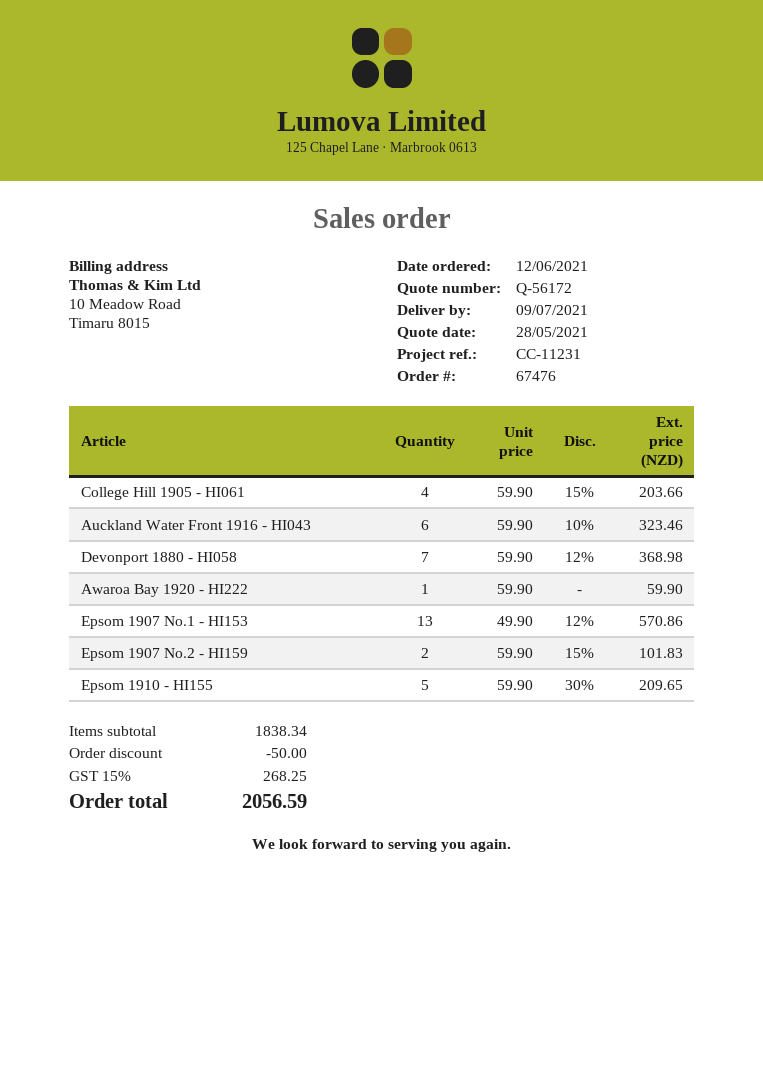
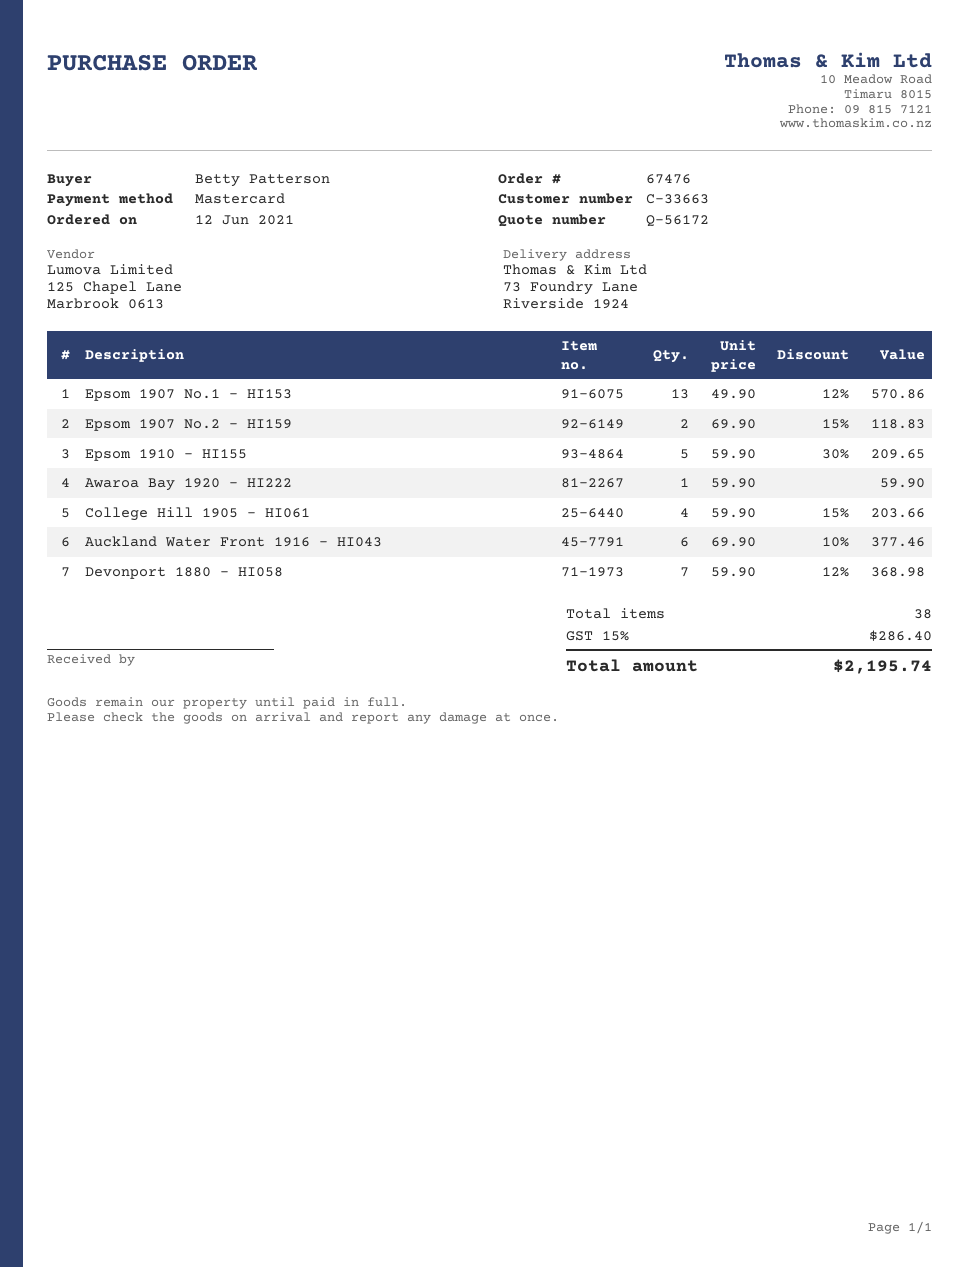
Auckland Water Front 1916 - HI043: 6 x 59.90 - 10% = 323.46 -> 6 x 69.90 - 10% = 377.46
Epsom 1907 No.2 - HI159: 2 x 59.90 - 15% = 101.83 -> 2 x 69.90 - 15% = 118.83
discount: 50.00 -> none
tax: 15% = 268.25 -> 15% = 286.40
total: 2056.59 -> 2195.74

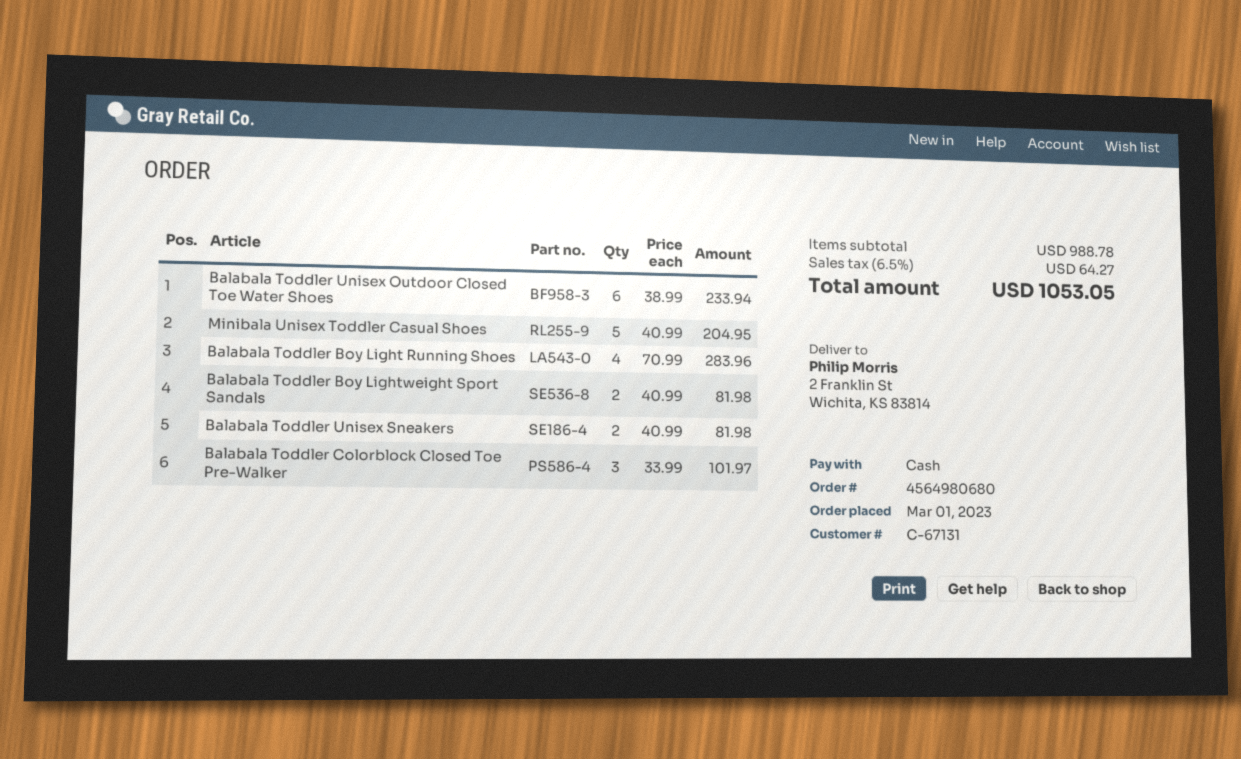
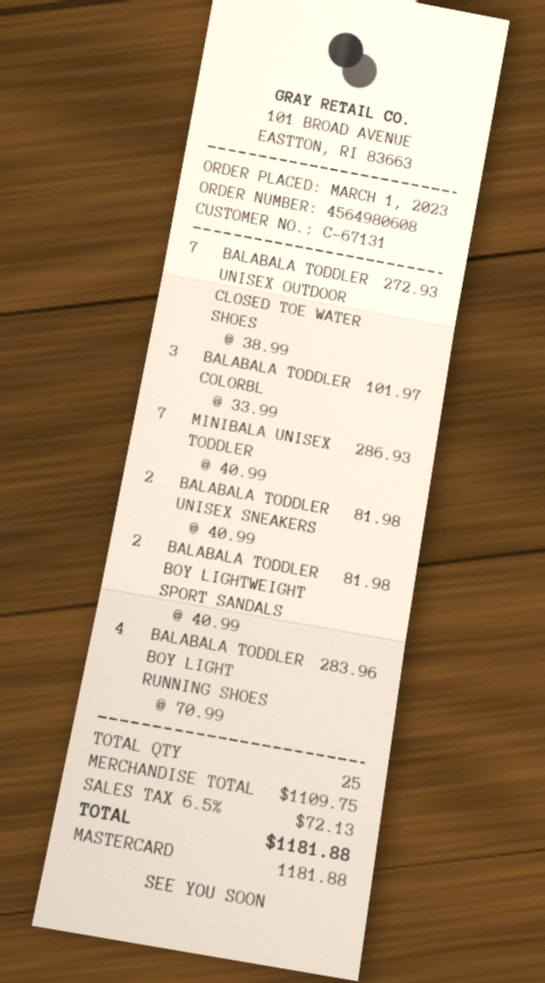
order number: 4564980680 -> 4564980608
payment method: cash -> Mastercard
Balabala Toddler Unisex Outdoor Closed Toe Water Shoes: 6 x 38.99 = 233.94 -> 7 x 38.99 = 272.93
Minibala Unisex Toddler Casual Shoes: 5 x 40.99 = 204.95 -> 7 x 40.99 = 286.93
subtotal: 988.78 -> 1109.75
tax: 6.5% = 64.27 -> 6.5% = 72.13
total: 1053.05 -> 1181.88

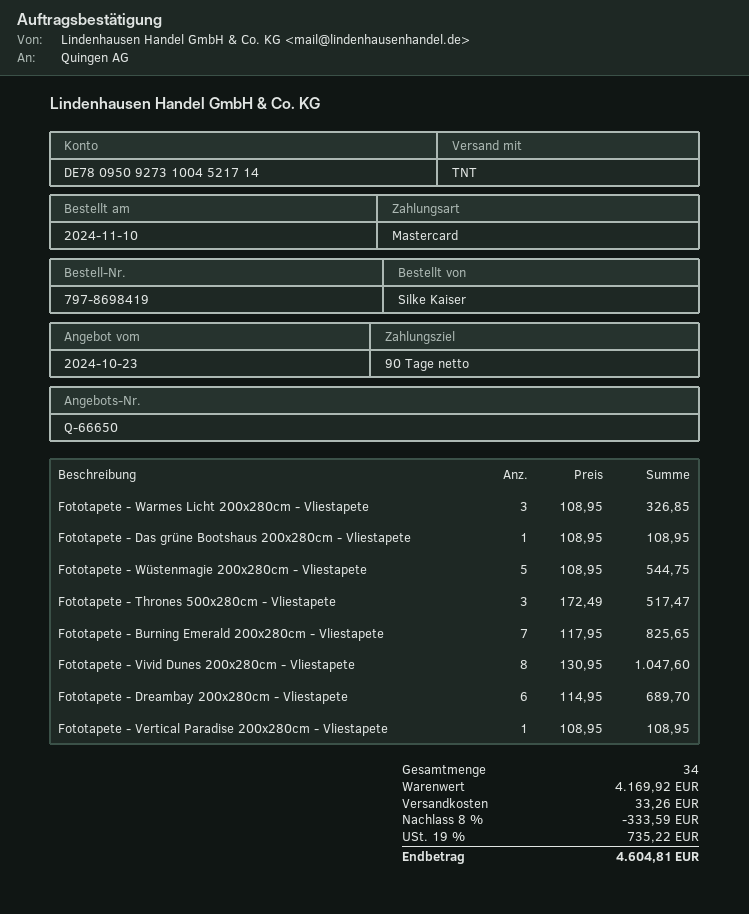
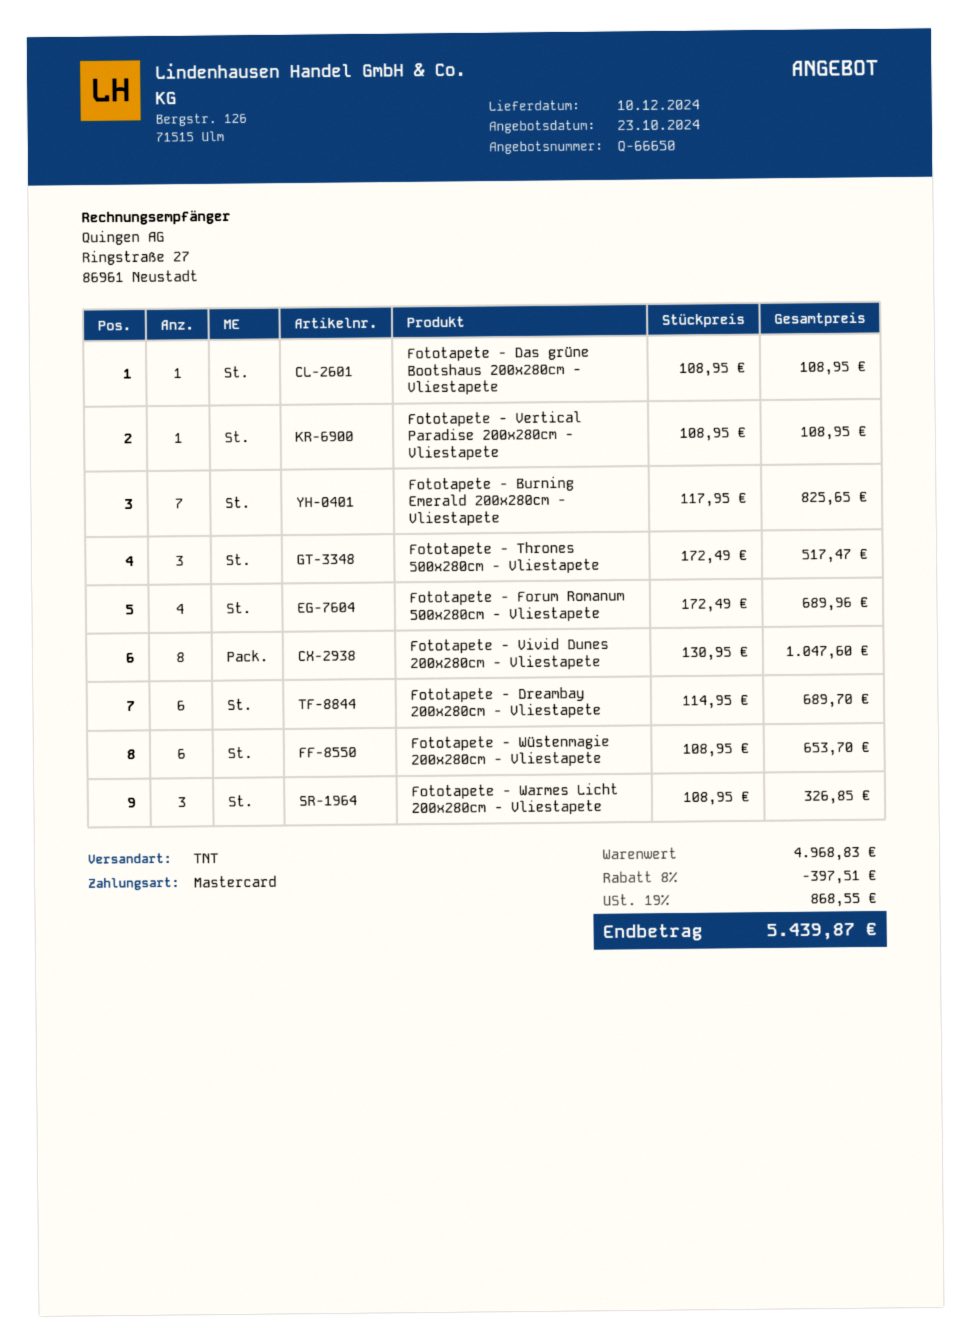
Fototapete - Wüstenmagie 200x280cm - Vliestapete: 5 x 108.95 = 544.75 -> 6 x 108.95 = 653.70
Fototapete - Forum Romanum 500x280cm - Vliestapete: none -> 4 x 172.49 = 689.96
subtotal: 4169.92 -> 4968.83
discount: 8% = 333.59 -> 8% = 397.51
shipping: 33.26 -> none
tax: 19% = 735.22 -> 19% = 868.55
total: 4604.81 -> 5439.87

───

WORK INSTRUCTIONS:
Give back, exactly as written, the lines from the top of the material above to the line containing "total: 2056.59 -> 2195.74", both included; skip every picture.

ANSWER:
Auckland Water Front 1916 - HI043: 6 x 59.90 - 10% = 323.46 -> 6 x 69.90 - 10% = 377.46
Epsom 1907 No.2 - HI159: 2 x 59.90 - 15% = 101.83 -> 2 x 69.90 - 15% = 118.83
discount: 50.00 -> none
tax: 15% = 268.25 -> 15% = 286.40
total: 2056.59 -> 2195.74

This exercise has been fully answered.